• **Data provided**

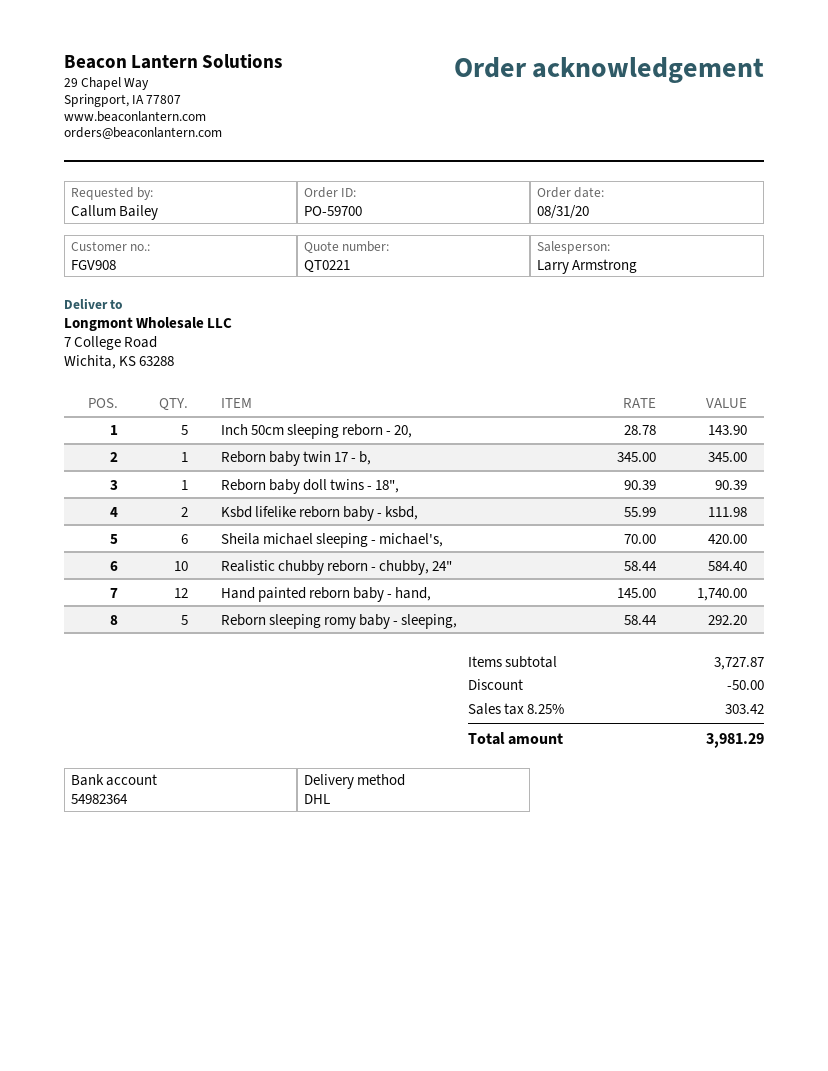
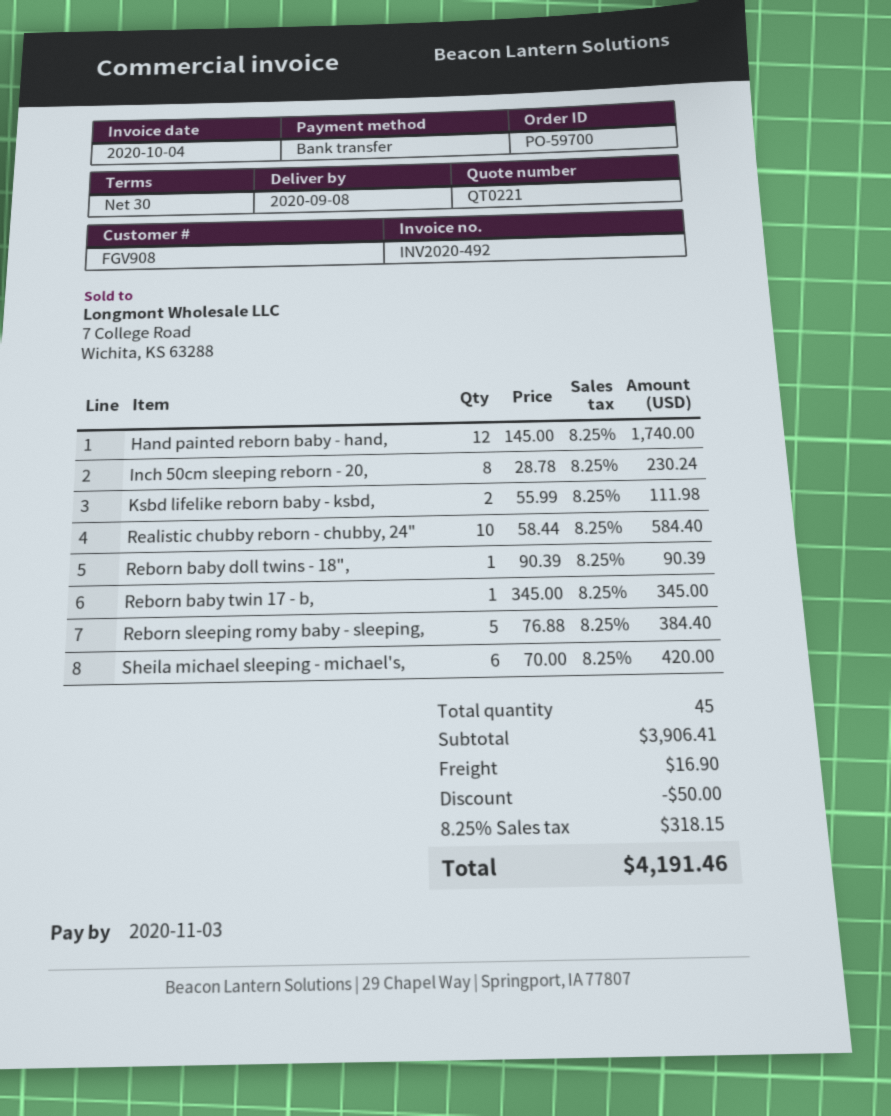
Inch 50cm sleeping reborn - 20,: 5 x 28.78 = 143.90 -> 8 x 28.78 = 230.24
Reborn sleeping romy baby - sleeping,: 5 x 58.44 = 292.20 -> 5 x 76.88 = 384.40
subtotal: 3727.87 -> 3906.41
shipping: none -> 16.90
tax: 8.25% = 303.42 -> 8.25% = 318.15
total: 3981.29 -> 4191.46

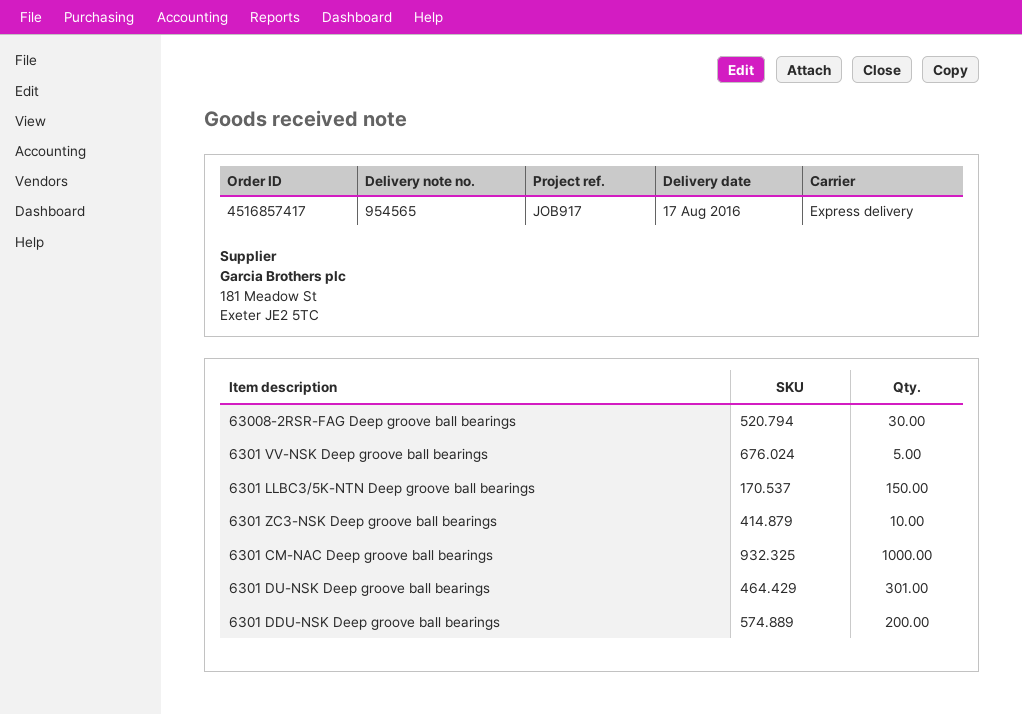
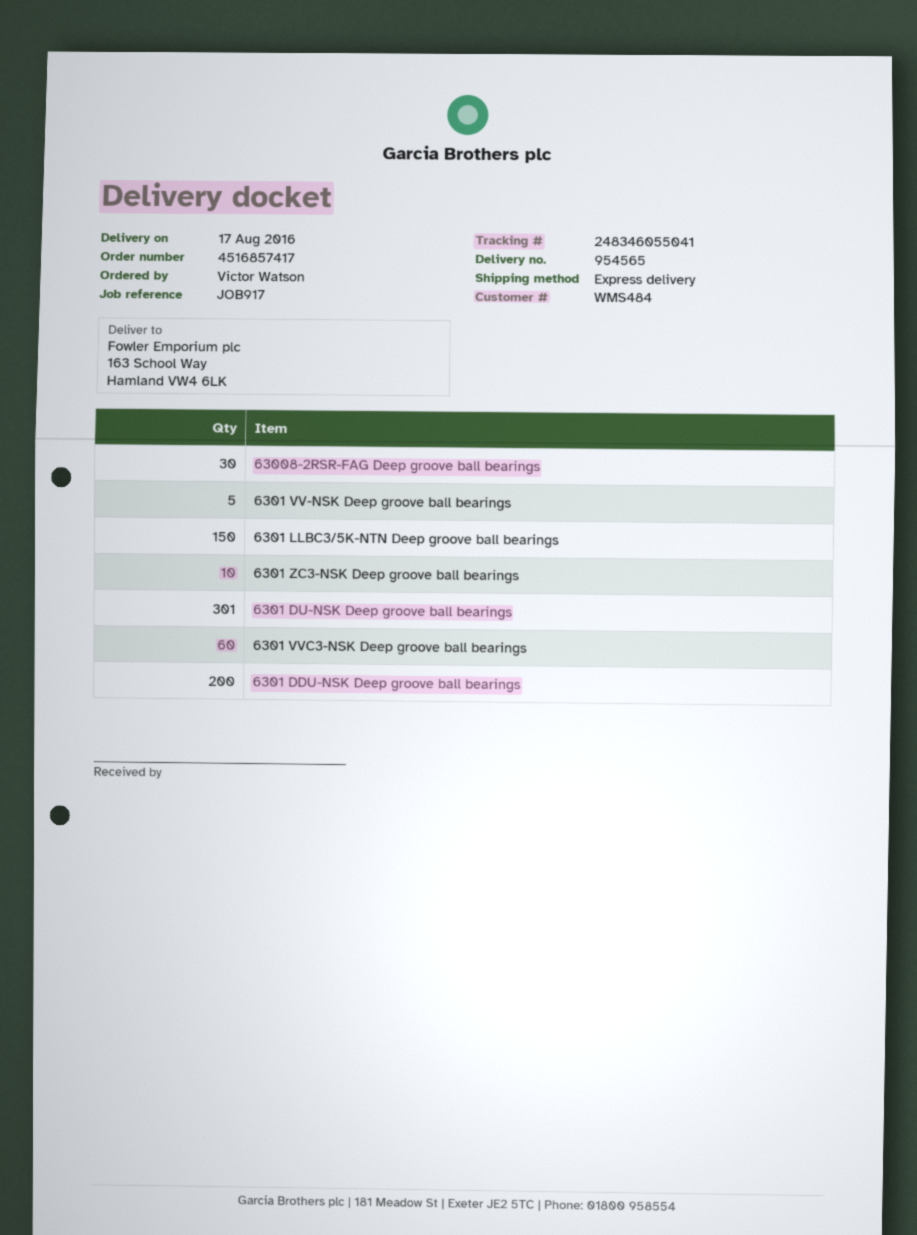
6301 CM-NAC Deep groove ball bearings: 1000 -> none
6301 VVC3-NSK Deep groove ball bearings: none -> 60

--

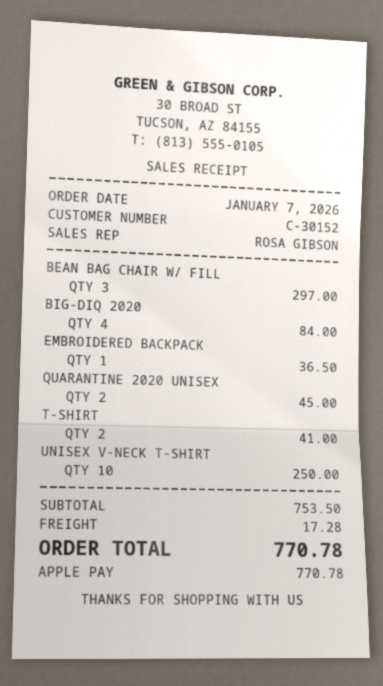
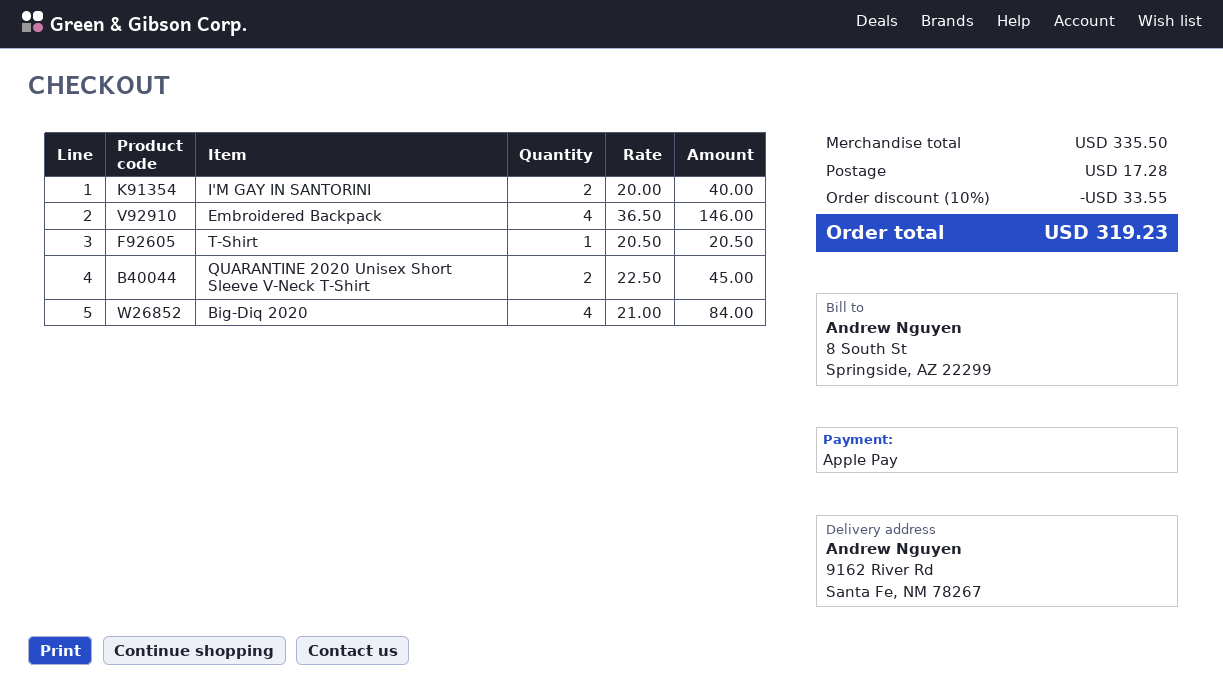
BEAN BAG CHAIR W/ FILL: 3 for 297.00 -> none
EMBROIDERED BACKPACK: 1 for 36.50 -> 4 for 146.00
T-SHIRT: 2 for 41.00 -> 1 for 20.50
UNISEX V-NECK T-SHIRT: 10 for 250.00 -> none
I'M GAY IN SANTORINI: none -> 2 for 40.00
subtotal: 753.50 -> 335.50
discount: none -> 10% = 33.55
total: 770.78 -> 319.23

• **Problem details**
Please give an exact copy of the lines above, beginning with the line containing "T-SHIRT: 2 for 41.00 -> 1 for 20.50" and running through the line containing "total: 770.78 -> 319.23", and of no other lines.

• **Problem solution**
T-SHIRT: 2 for 41.00 -> 1 for 20.50
UNISEX V-NECK T-SHIRT: 10 for 250.00 -> none
I'M GAY IN SANTORINI: none -> 2 for 40.00
subtotal: 753.50 -> 335.50
discount: none -> 10% = 33.55
total: 770.78 -> 319.23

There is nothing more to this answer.